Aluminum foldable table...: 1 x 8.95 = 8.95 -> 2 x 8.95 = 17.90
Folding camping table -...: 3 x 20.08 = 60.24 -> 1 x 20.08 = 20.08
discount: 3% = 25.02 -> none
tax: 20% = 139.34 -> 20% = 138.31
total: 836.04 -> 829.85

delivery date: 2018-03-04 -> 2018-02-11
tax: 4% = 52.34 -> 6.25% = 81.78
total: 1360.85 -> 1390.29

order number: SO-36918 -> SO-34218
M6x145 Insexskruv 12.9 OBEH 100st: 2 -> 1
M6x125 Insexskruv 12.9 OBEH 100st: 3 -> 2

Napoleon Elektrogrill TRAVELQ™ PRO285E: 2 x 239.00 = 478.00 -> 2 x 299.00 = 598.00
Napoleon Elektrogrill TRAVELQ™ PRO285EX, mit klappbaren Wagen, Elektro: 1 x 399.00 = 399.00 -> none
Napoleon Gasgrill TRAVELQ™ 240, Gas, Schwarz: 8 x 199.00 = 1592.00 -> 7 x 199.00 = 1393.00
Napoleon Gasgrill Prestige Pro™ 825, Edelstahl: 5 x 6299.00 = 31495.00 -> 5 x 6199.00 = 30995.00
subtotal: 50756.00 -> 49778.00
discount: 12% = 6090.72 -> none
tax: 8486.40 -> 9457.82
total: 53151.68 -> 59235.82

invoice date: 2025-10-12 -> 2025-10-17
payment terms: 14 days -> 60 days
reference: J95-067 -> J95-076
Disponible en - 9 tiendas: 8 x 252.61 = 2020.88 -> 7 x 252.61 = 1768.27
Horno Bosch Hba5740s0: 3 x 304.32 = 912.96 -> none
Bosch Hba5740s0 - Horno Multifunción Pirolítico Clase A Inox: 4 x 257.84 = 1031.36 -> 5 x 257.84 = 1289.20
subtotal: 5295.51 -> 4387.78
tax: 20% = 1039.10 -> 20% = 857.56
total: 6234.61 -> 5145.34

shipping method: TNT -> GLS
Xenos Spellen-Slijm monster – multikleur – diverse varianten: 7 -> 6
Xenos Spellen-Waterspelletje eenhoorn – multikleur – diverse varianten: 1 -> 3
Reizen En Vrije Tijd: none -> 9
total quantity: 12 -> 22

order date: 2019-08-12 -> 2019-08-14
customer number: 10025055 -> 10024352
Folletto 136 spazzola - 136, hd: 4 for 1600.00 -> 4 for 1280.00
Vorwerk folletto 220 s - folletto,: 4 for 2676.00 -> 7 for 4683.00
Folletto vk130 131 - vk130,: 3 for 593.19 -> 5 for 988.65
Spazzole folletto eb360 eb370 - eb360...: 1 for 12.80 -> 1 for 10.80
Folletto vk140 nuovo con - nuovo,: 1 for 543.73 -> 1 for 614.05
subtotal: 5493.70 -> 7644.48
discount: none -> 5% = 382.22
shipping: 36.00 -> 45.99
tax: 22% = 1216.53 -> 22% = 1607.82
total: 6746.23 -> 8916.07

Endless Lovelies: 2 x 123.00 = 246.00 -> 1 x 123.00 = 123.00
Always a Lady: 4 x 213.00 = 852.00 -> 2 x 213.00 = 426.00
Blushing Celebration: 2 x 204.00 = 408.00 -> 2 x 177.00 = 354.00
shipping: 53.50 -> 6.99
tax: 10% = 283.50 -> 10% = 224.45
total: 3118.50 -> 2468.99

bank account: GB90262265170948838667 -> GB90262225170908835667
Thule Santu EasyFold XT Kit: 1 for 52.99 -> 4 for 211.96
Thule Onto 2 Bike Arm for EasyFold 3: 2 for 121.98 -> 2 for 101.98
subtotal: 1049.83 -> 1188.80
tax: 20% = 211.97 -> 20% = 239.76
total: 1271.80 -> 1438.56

:: Activity ::
All lines of the listing holding the string "Gasgrill" must be returned, copied as they stand.

:: Solution ::
Napoleon Gasgrill TRAVELQ™ 240, Gas, Schwarz: 8 x 199.00 = 1592.00 -> 7 x 199.00 = 1393.00
Napoleon Gasgrill Prestige Pro™ 825, Edelstahl: 5 x 6299.00 = 31495.00 -> 5 x 6199.00 = 30995.00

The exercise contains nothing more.